### How to complete this task
From the line containing "[588,614,941,634] // Mais" to the final line of the listing, restate each line word for word and add nothing.

### Provided entries
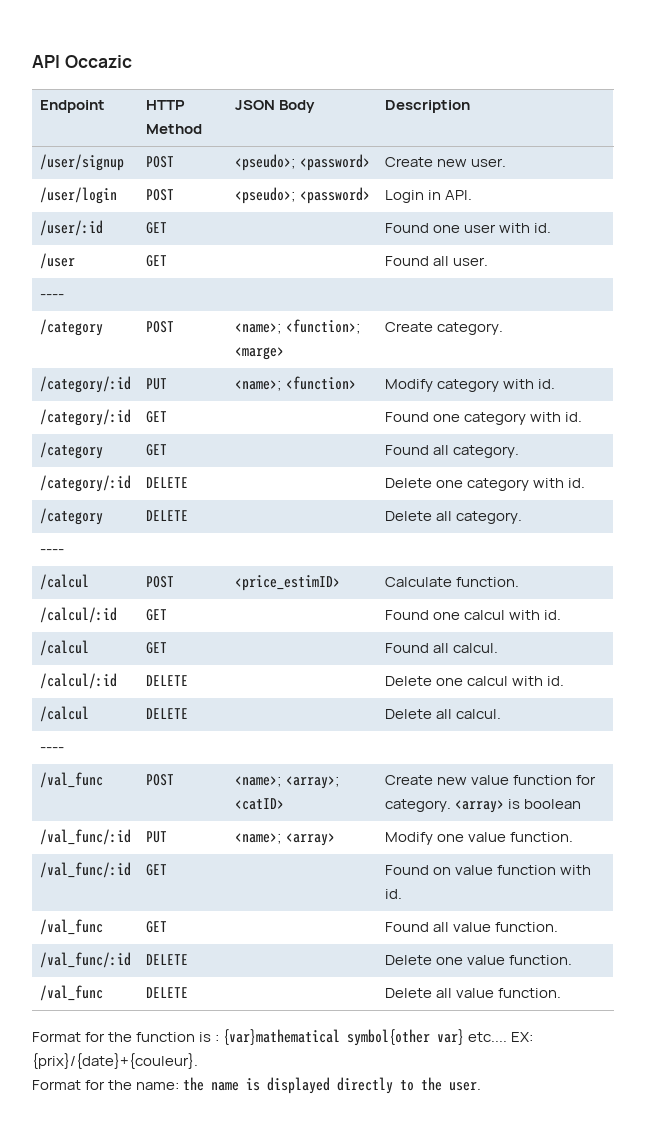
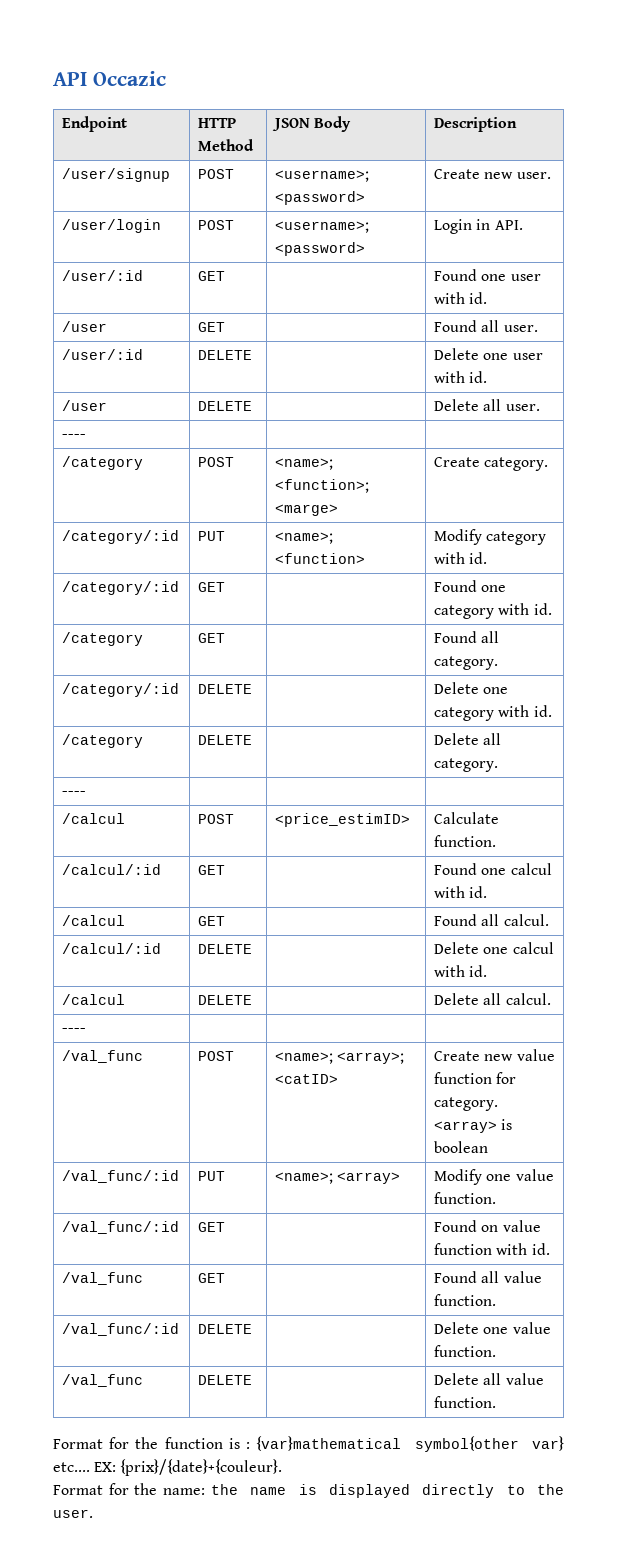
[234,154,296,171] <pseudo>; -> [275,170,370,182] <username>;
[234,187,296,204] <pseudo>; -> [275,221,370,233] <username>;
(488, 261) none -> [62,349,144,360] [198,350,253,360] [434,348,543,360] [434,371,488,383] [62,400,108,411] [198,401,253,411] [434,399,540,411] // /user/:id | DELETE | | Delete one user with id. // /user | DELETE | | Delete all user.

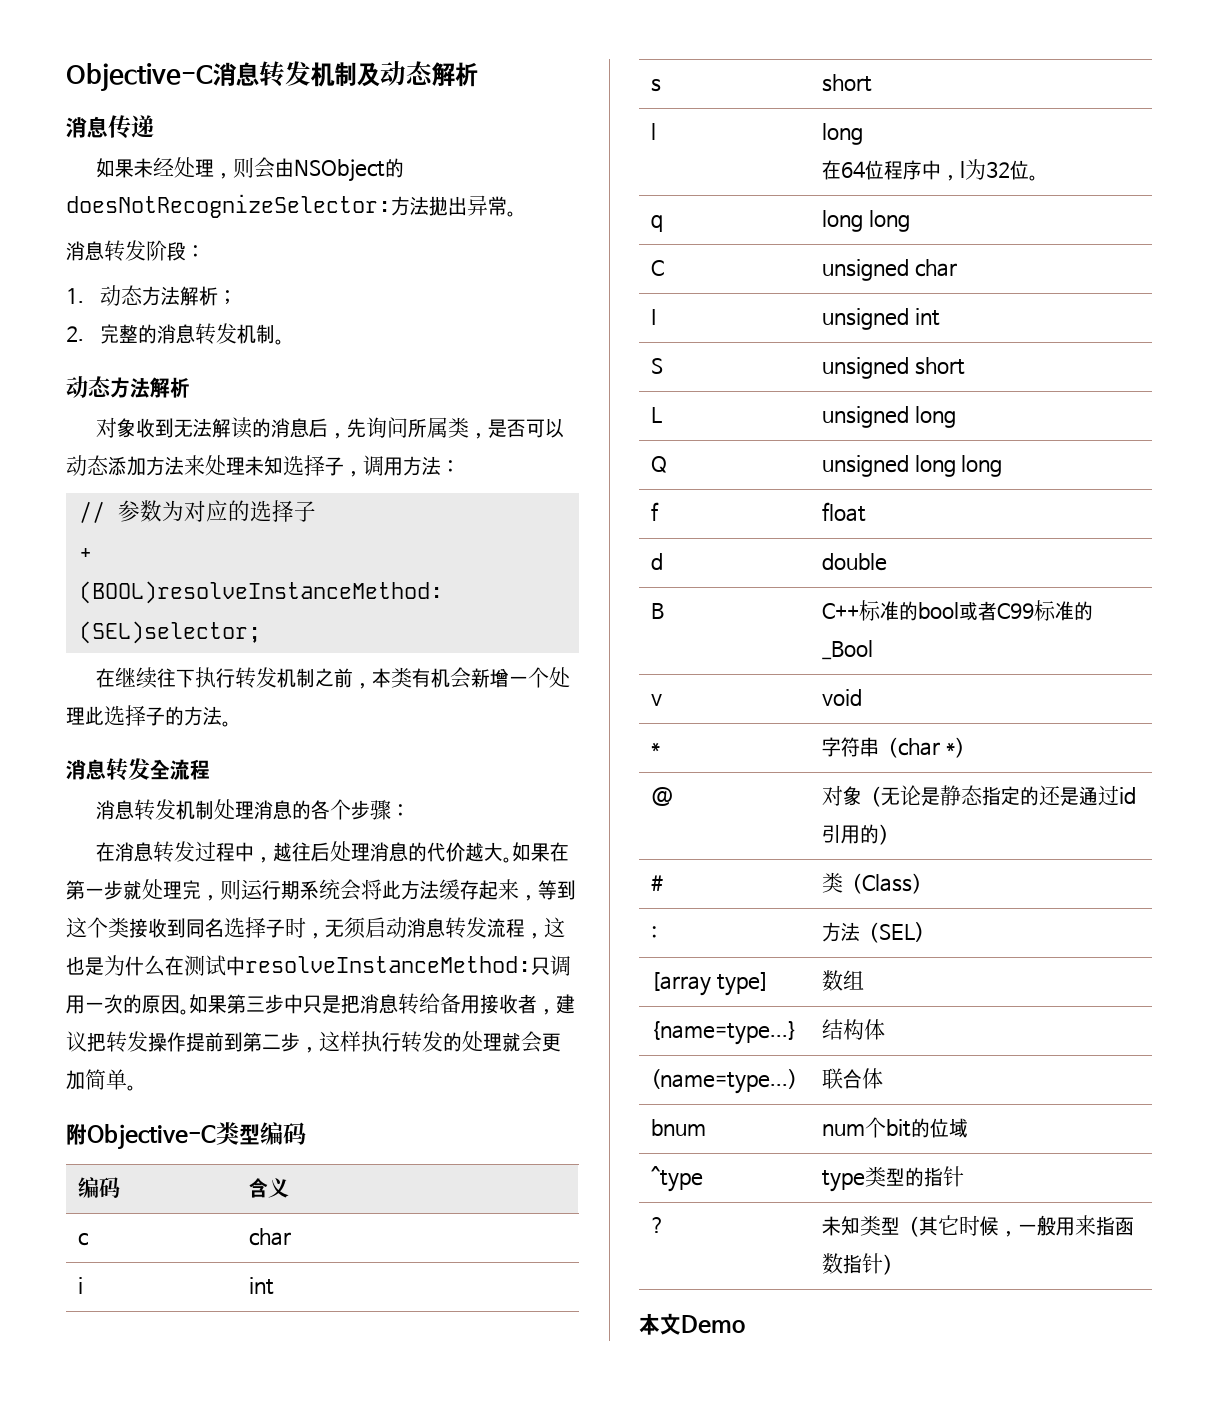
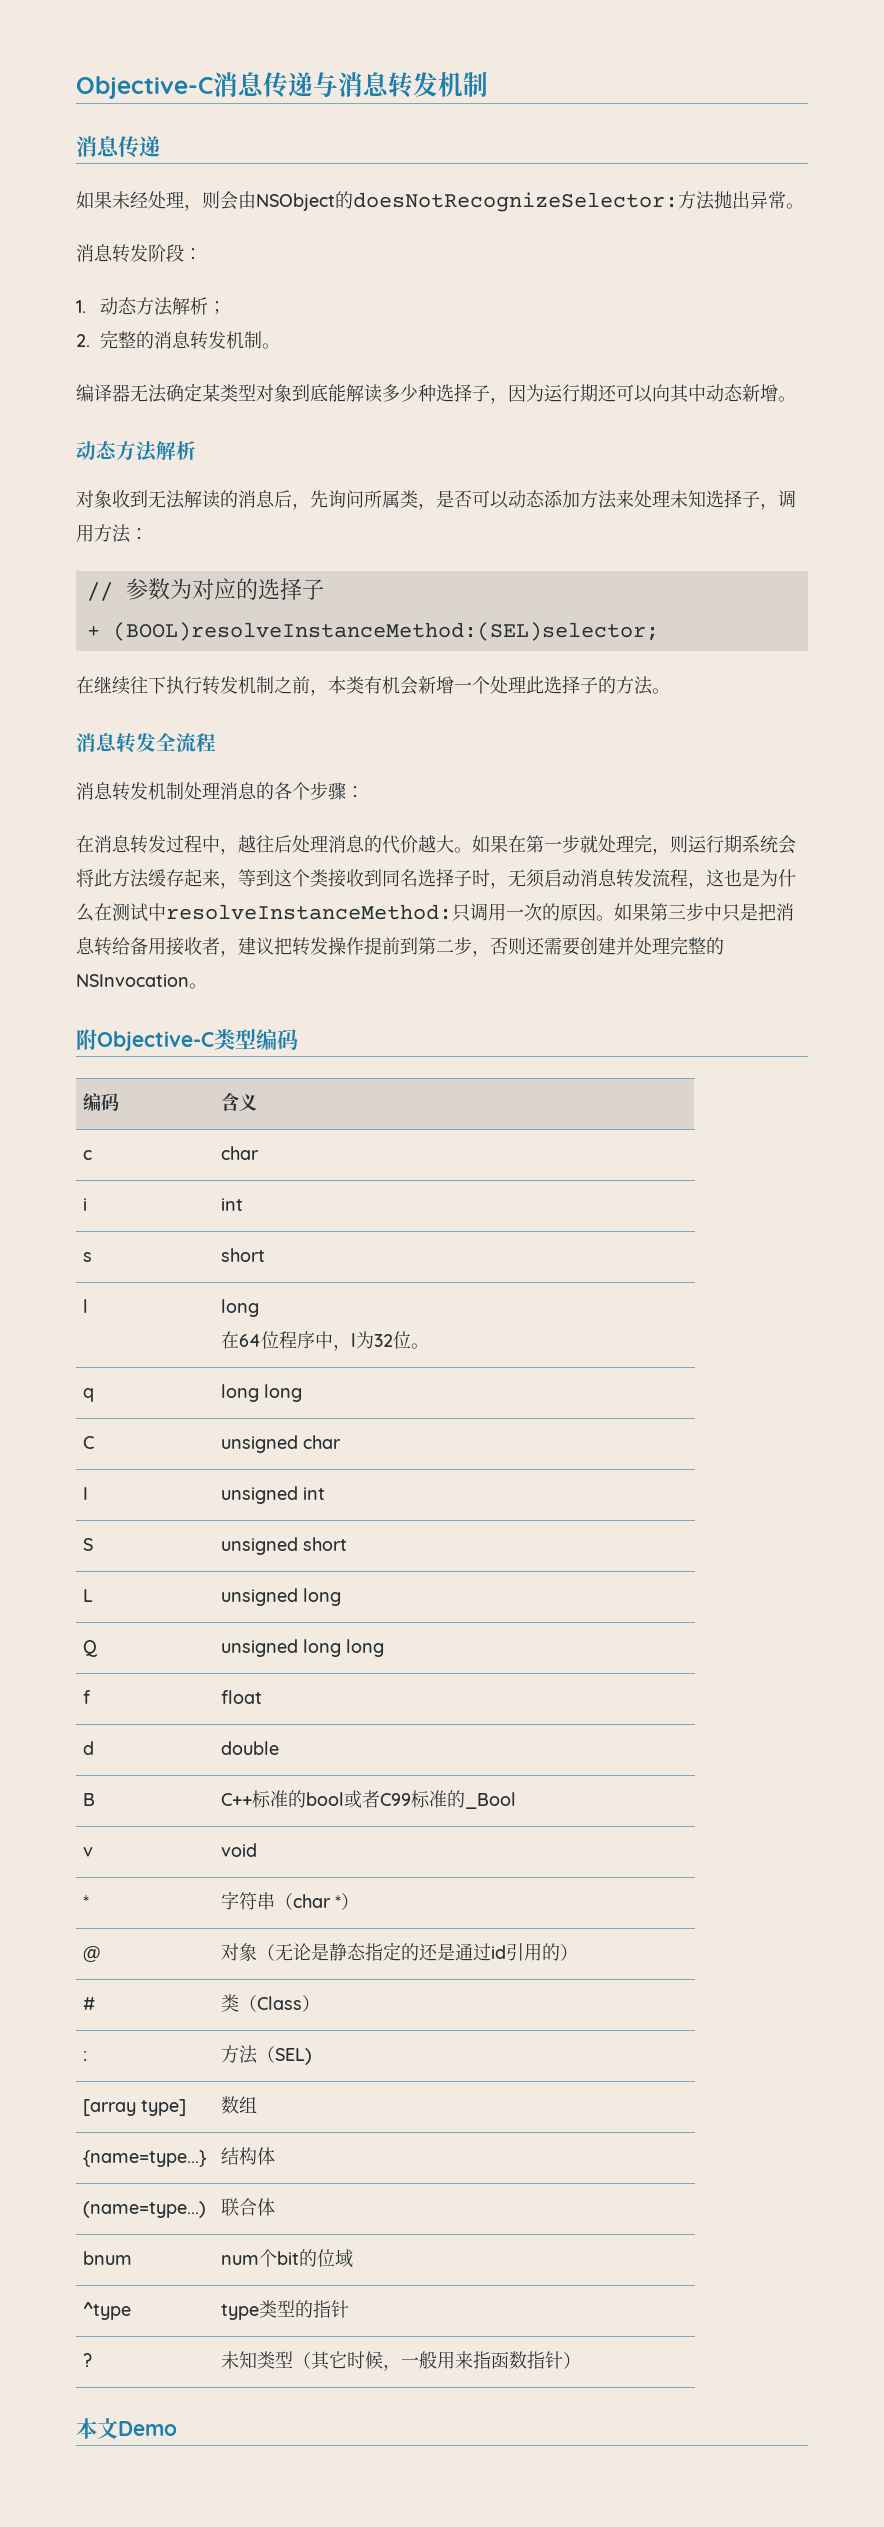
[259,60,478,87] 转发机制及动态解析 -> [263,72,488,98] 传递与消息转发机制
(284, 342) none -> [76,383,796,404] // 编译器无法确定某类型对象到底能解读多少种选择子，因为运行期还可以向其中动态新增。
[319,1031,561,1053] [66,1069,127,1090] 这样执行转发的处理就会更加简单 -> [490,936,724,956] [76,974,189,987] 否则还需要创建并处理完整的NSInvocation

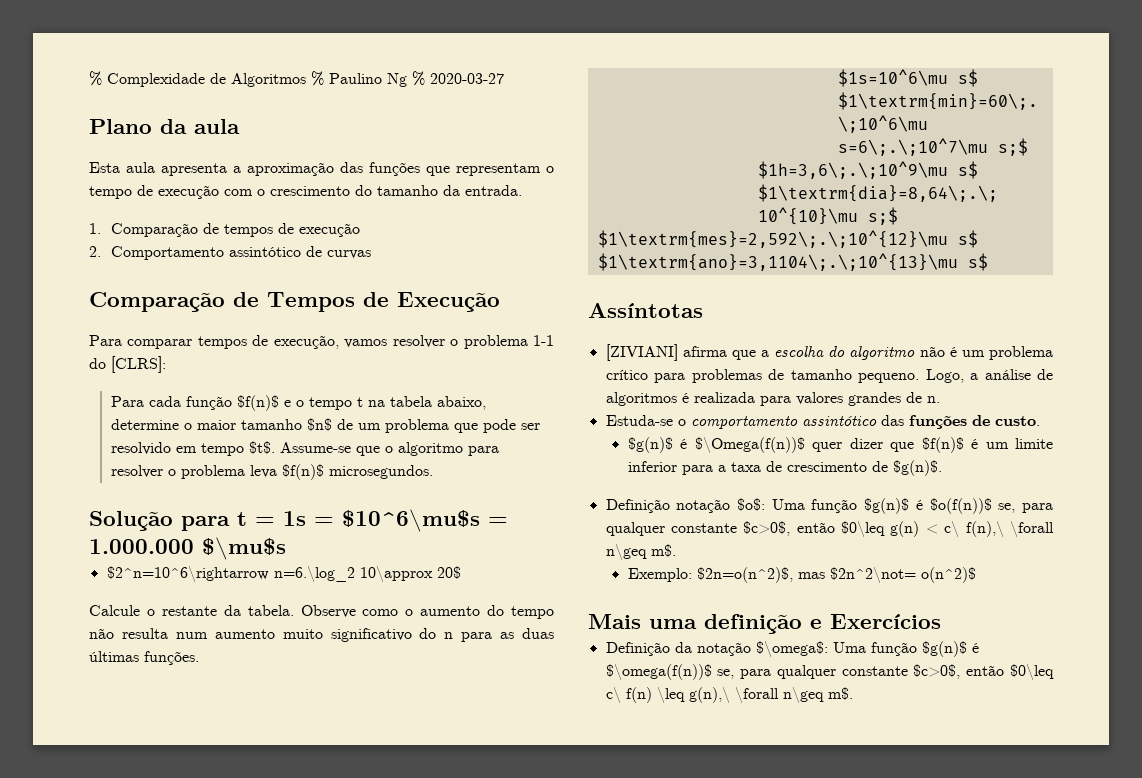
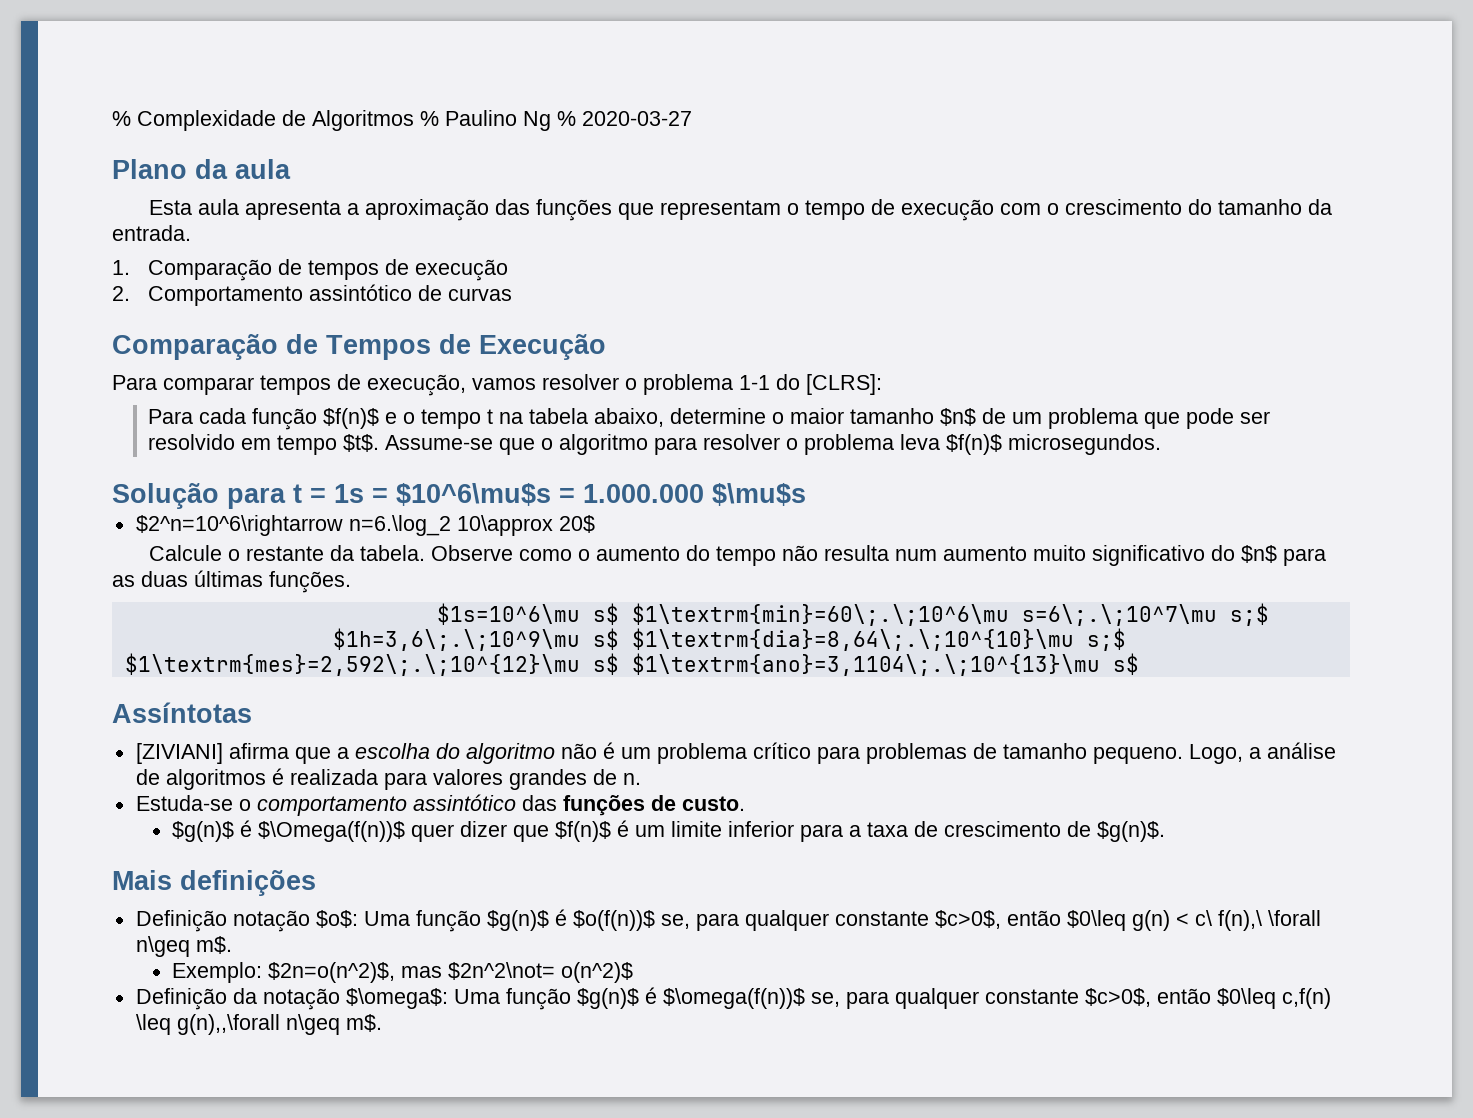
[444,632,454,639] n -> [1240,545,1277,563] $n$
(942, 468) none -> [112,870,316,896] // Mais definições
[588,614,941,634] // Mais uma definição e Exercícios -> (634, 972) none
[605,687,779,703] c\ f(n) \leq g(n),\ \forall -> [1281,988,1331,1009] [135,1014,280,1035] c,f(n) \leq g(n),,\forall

### Response area
[588,614,941,634] // Mais uma definição e Exercícios -> (634, 972) none
[605,687,779,703] c\ f(n) \leq g(n),\ \forall -> [1281,988,1331,1009] [135,1014,280,1035] c,f(n) \leq g(n),,\forall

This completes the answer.